____ STORED DATA
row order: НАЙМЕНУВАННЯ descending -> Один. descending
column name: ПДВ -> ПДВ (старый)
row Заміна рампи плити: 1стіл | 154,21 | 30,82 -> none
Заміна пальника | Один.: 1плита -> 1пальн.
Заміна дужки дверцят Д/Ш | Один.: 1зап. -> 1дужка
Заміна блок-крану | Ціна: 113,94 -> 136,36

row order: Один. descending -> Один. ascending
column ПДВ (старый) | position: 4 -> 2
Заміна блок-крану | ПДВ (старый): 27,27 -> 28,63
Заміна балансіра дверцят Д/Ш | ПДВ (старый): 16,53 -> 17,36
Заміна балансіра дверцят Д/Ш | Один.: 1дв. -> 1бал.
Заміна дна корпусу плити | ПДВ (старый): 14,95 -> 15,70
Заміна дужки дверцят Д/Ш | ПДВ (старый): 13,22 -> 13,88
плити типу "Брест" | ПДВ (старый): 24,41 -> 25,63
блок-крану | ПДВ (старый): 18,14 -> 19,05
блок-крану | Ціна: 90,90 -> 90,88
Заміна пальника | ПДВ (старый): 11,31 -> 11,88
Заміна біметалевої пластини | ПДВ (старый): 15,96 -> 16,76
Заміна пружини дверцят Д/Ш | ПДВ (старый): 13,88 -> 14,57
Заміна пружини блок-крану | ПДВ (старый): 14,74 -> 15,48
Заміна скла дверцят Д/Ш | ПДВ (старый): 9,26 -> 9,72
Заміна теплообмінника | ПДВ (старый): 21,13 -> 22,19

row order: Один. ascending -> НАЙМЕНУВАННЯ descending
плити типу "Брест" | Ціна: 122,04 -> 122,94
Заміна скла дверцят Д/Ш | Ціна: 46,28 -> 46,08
________
## WHAT TO PRODUCE
Filter the lines above, keeping and copying those that contain "пружини".

## SOLUTION
Заміна пружини дверцят Д/Ш | ПДВ (старый): 13,88 -> 14,57
Заміна пружини блок-крану | ПДВ (старый): 14,74 -> 15,48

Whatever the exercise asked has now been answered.